DOC for patients with mild to moderate pain. Inhibits inflammatory reactions and pain by decreasing prostaglandin synthesis.
Designated chemically as 2-[(2,6-dichlorophenyl) amino] benzeneacetic acid, monosodium salt, with an empirical formula of C14 H10 Cl2 NO2 NA.
One of a series of phenylacetic acids that has demonstrated anti-inflammatory and analgesic properties in pharmacologic studies. Believed to inhibit the enzyme cyclooxygenase, which is essential in the biosynthesis of prostaglandins. Can cause hepatotoxicity; hence, liver enzymes should be monitored in the first 8 weeks of treatment.
Rapidly absorbed; metabolism occurs in the liver by demethylation, deacetylation, and glucuronide conjugation.
The delayed-release, enteric-coated form is diclofenac sodium, and the immediate-release form is diclofenac potassium. Has relatively low risk for bleeding GI ulcers. Available in extended-relief dosage of 75 mg or 100 mg (Voltaren SR) am or hs.
An athlete can return to full activity when pain has resolved, and he/she has achieved normal flexibility of the ITB. To prevent recurrence of the injury, the athlete should have regained full muscle strength of the proximal hip and knee musculature.

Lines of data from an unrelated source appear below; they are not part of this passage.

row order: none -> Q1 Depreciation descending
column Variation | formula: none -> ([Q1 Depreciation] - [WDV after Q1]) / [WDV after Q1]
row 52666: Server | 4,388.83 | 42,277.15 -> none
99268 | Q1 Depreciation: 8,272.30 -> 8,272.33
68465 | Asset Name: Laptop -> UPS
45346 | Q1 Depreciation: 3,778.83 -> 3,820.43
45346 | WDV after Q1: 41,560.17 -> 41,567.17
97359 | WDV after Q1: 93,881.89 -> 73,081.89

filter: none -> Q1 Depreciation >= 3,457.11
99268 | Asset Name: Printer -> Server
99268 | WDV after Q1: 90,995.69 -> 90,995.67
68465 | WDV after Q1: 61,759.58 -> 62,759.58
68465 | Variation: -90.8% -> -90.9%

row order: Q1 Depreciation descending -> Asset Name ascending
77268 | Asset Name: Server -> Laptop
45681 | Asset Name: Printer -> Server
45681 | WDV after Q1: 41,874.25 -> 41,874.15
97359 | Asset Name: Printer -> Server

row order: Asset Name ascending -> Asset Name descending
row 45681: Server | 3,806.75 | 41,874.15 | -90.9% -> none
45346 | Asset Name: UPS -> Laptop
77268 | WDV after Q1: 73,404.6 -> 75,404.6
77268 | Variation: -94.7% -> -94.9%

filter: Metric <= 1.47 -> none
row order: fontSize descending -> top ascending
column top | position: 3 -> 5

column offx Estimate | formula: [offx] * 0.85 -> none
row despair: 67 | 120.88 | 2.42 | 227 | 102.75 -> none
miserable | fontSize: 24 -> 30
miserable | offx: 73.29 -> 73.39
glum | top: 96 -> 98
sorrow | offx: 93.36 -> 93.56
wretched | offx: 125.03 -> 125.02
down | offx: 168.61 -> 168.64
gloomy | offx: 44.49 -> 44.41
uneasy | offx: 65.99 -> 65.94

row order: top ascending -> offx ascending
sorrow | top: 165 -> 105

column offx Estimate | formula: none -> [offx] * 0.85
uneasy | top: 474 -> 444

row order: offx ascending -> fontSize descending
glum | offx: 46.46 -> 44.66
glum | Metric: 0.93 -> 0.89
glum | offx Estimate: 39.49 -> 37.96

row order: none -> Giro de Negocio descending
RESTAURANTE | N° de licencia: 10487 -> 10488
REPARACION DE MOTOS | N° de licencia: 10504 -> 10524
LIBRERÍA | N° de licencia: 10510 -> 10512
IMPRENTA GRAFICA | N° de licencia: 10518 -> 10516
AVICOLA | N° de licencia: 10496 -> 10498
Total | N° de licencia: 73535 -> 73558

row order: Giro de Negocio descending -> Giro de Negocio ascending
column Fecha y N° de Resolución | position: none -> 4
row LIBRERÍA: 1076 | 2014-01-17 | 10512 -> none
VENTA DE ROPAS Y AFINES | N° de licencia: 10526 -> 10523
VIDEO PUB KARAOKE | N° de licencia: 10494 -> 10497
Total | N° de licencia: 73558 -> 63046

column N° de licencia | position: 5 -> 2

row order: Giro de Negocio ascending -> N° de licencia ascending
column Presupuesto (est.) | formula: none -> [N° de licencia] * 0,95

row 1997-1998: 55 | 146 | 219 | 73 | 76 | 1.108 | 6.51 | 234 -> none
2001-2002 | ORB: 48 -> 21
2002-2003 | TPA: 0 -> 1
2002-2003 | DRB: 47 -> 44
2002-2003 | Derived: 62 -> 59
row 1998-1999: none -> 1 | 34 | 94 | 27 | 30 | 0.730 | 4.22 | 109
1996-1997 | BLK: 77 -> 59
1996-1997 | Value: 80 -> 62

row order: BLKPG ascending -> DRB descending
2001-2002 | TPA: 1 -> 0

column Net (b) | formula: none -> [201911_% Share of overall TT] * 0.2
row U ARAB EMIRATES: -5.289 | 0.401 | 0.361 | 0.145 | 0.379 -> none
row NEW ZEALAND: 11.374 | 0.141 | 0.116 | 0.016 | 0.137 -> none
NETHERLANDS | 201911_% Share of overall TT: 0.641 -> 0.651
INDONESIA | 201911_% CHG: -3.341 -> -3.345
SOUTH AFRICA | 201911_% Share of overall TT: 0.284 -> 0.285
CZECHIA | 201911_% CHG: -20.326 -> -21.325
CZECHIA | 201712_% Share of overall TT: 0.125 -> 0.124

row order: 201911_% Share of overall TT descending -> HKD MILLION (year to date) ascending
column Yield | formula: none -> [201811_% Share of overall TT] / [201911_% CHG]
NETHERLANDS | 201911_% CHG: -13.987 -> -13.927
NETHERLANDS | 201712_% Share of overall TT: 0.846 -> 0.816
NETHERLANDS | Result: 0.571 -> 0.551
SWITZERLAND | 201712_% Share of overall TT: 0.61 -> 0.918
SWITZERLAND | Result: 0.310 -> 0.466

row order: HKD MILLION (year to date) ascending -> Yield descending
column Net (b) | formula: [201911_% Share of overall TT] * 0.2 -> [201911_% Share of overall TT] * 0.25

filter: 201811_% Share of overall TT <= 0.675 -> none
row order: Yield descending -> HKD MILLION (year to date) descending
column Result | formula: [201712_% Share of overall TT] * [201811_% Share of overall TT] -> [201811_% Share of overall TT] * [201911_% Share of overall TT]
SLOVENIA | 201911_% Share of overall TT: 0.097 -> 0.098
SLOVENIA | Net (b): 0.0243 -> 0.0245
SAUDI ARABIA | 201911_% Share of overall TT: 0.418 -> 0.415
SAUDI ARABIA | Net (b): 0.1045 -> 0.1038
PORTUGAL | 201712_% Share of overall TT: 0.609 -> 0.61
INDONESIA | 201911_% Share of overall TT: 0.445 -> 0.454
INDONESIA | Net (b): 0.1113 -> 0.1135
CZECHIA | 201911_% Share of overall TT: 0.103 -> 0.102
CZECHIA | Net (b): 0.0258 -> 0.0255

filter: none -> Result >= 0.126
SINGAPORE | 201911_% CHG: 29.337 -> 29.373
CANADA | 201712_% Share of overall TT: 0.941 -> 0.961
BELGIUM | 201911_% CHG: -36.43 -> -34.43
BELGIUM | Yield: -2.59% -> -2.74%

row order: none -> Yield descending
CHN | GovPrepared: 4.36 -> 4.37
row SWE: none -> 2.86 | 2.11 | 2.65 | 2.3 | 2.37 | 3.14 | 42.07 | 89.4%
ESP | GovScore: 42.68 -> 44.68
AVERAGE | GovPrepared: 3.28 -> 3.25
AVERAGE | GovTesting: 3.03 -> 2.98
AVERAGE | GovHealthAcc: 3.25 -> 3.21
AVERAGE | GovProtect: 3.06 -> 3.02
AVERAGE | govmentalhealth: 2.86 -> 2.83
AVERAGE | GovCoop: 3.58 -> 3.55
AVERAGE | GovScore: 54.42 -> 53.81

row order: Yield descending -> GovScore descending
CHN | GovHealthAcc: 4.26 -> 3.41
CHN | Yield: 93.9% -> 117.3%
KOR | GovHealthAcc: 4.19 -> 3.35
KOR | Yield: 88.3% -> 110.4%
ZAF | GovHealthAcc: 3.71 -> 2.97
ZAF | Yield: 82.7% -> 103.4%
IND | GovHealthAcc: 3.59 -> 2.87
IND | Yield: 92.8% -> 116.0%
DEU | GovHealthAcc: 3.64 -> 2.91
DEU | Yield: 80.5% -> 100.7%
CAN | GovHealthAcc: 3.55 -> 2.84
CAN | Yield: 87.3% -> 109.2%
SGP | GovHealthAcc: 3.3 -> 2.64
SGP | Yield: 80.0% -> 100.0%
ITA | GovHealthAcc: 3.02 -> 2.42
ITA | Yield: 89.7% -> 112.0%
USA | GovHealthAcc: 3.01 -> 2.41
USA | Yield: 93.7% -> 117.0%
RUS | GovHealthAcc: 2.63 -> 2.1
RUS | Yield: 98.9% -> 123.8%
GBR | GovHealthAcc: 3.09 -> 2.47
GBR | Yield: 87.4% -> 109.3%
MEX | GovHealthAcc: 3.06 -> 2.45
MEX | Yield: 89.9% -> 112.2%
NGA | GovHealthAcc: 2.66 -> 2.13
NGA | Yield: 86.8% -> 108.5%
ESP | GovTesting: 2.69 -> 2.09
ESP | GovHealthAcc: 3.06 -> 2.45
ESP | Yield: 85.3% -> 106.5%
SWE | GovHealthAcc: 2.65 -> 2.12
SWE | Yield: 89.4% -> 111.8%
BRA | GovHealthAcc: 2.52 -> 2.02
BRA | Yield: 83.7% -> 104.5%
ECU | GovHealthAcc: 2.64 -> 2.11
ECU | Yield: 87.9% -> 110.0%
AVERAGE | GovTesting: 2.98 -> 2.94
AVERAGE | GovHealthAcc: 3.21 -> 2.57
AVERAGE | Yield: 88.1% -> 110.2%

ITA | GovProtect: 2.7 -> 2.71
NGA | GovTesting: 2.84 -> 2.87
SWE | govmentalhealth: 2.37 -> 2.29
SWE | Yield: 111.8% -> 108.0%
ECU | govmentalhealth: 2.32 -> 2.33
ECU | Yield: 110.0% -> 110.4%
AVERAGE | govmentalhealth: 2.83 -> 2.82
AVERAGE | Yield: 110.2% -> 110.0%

If the injury has not been fully rehabilitated before the athlete returns to play, ITBS can become a chronic condition.
The athlete should integrate active stretching of the ITB and maintenance of strength of the proximal hip musculature into his/her training program. Athletes should be aware of aspects of their training programs that may provoke ITBS (eg, overtraining, running on banked roads) and should make appropriate alterations.[22] By working with their physicians, trainers, physical therapists, or coaches, athletes should identify and correct problems with their equipment (eg, bicycle seats that are too high, worn-out athletic shoes).
The prognosis for ITBS is excellent if the athlete maintains ITB flexibility and corrects the intrinsic factors that lead to this injury. The athlete must also avoid the extrinsic factors that provoke ITBS.
Provide the athlete with educational materials that describe ITBS and its management. An individualized, written training program must be developed for each athlete through collaboration with the athlete and a physician, physical therapist, or athletic trainer.